Signed-off-by: Jouni K. Seppänen <[email protected]>
Fixes: 4a0e3e989d66 ("cdc_ncm: Add support for moving NDP to end of NCM frame")
Link: https://bugzilla.kernel.org/show_bug.cgi?id=209407
Reported-by: kernel test robot <[email protected]>
Reviewed-by: Bjørn Mork <[email protected]>
---
v2: cast arguments to max() to same type, because otherwise integer
promotion can result in different types
v3: use max_t
drivers/net/usb/cdc_ncm.c | 8 ++++++--
1 file changed, 6 insertions(+), 2 deletions(-)
diff --git a/drivers/net/usb/cdc_ncm.c b/drivers/net/usb/cdc_ncm.c
index e04f588538cc..d1346c50d237 100644
--- a/drivers/net/usb/cdc_ncm.c
+++ b/drivers/net/usb/cdc_ncm.c
@@ -1199,7 +1199,10 @@ cdc_ncm_fill_tx_frame(struct usbnet *dev, struct sk_buff *skb, __le32 sign)
* accordingly. Otherwise, we should check here.
*/
if (ctx->drvflags & CDC_NCM_FLAG_NDP_TO_END)
- delayed_ndp_size = ALIGN(ctx->max_ndp_size, ctx->tx_ndp_modulus);
+ delayed_ndp_size = ctx->max_ndp_size +
+ max_t(u32,
+ ctx->tx_ndp_modulus,
+ ctx->tx_modulus + ctx->tx_remainder) - 1;
else
delayed_ndp_size = 0;
@@ -1410,7 +1413,8 @@ cdc_ncm_fill_tx_frame(struct usbnet *dev, struct sk_buff *skb, __le32 sign)
if (!(dev->driver_info->flags & FLAG_SEND_ZLP) &&
skb_out->len > ctx->min_tx_pkt) {
padding_count = ctx->tx_curr_size - skb_out->len;
- skb_put_zero(skb_out, padding_count);
+ if (!WARN_ON(padding_count > ctx->tx_curr_size))
+ skb_put_zero(skb_out, padding_count);
} else if (skb_out->len < ctx->tx_curr_size &&
(skb_out->len % dev->maxpacket) == 0) {
skb_put_u8(skb_out, 0); /* force short packet */
--
2.20.1
From: Jouni Sepp?nen <[email protected]>
Date: Tue, 5 Jan 2021 06:52:49 +0200
> From: Jouni K. Sepp?nen <[email protected]>
>
> Aligning to tx_ndp_modulus is not sufficient because the next align
> call can be cdc_ncm_align_tail, which can add up to ctx->tx_modulus +
> ctx->tx_remainder - 1 bytes. This used to lead to occasional crashes
> on a Huawei 909s-120 LTE module as follows:
>
> - the condition marked /* if there is a remaining skb [...] */ is true
> so the swaps happen
> - skb_out is set from ctx->tx_curr_skb
> - skb_out->len is exactly 0x3f52
> - ctx->tx_curr_size is 0x4000 and delayed_ndp_size is 0xac
> (note that the sum of skb_out->len and delayed_ndp_size is 0x3ffe)

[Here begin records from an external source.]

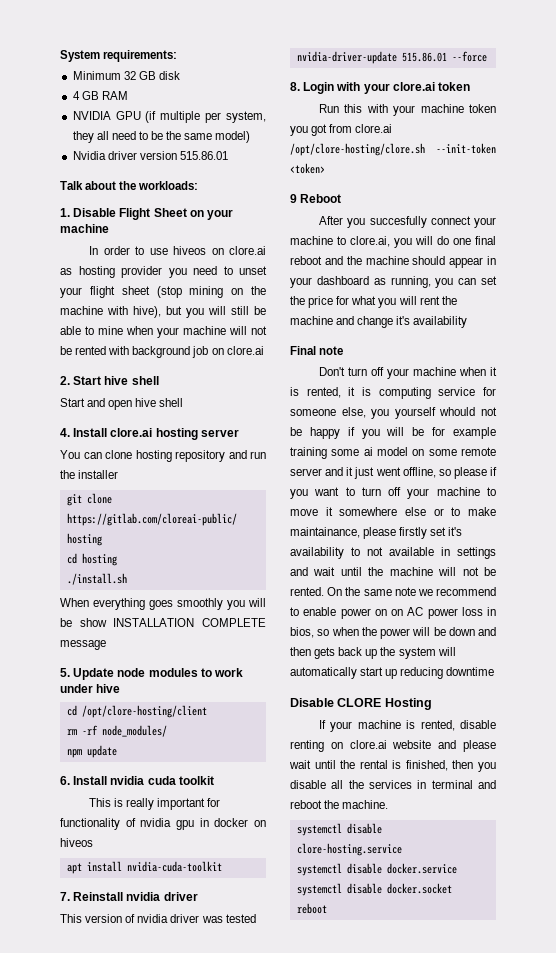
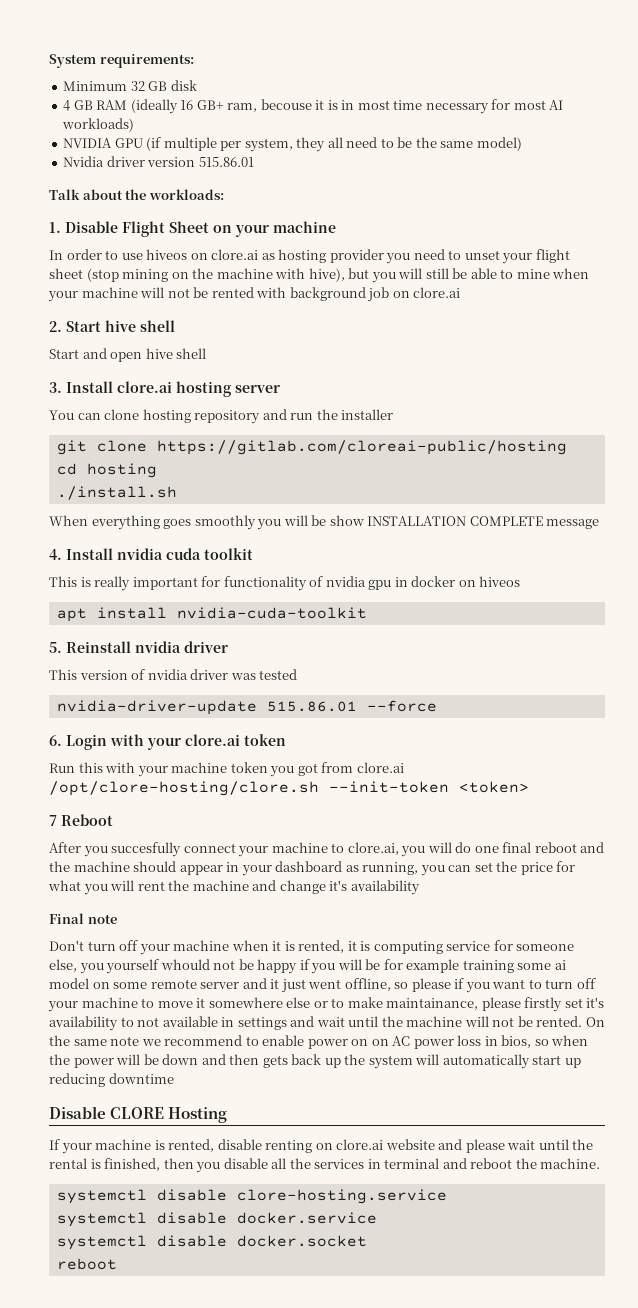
- 4 GB RAM
+ 4 GB RAM (ideally 16 GB+ ram, becouse it is in most time necessary for most AI workloads)
- 4. Install clore.ai hosting server
+ 3. Install clore.ai hosting server
- 5. Update node modules to work under hive
- cd /opt/clore-hosting/client
- rm -rf node_modules/
- npm update
- 6. Install nvidia cuda toolkit
+ 4. Install nvidia cuda toolkit
- 7. Reinstall nvidia driver
+ 5. Reinstall nvidia driver
- 8. Login with your clore.ai token
+ 6. Login with your clore.ai token
- 9 Reboot
+ 7 Reboot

> - the for loop over n is executed once
> - the cdc_ncm_align_tail call marked /* align beginning of next frame */
> increases skb_out->len to 0x3f56 (the sum is now 0x4002)
> - the condition marked /* check if we had enough room left [...] */ is
> false so we break out of the loop
> - the condition marked /* If requested, put NDP at end of frame. */ is
> true so the NDP is written into skb_out
> - now skb_out->len is 0x4002, so padding_count is minus two interpreted
> as an unsigned number, which is used as the length argument to memset,
> leading to a crash with various symptoms but usually including
>
>> Call Trace:
>> <IRQ>
>> cdc_ncm_fill_tx_frame+0x83a/0x970 [cdc_ncm]
>> cdc_mbim_tx_fixup+0x1d9/0x240 [cdc_mbim]
>> usbnet_start_xmit+0x5d/0x720 [usbnet]
>
> The cdc_ncm_align_tail call first aligns on a ctx->tx_modulus
> boundary (adding at most ctx->tx_modulus-1 bytes), then adds
> ctx->tx_remainder bytes. Alternatively, the next alignment call can
> occur in cdc_ncm_ndp16 or cdc_ncm_ndp32, in which case at most
> ctx->tx_ndp_modulus-1 bytes are added.
>
> A similar problem has occurred before, and the code is nontrivial to
> reason about, so add a guard before the crashing call. By that time it
> is too late to prevent any memory corruption (we'll have written past
> the end of the buffer already) but we can at least try to get a warning
> written into an on-disk log by avoiding the hard crash caused by padding
> past the buffer with a huge number of zeros.
>
> Signed-off-by: Jouni K. Sepp?nen <[email protected]>
> Fixes: 4a0e3e989d66 ("cdc_ncm: Add support for moving NDP to end of NCM frame")
> Link: https://bugzilla.kernel.org/show_bug.cgi?id=209407
> Reported-by: kernel test robot <[email protected]>
> Reviewed-by: Bj?rn Mork <[email protected]>
Applied and queued up for -stable, thanks.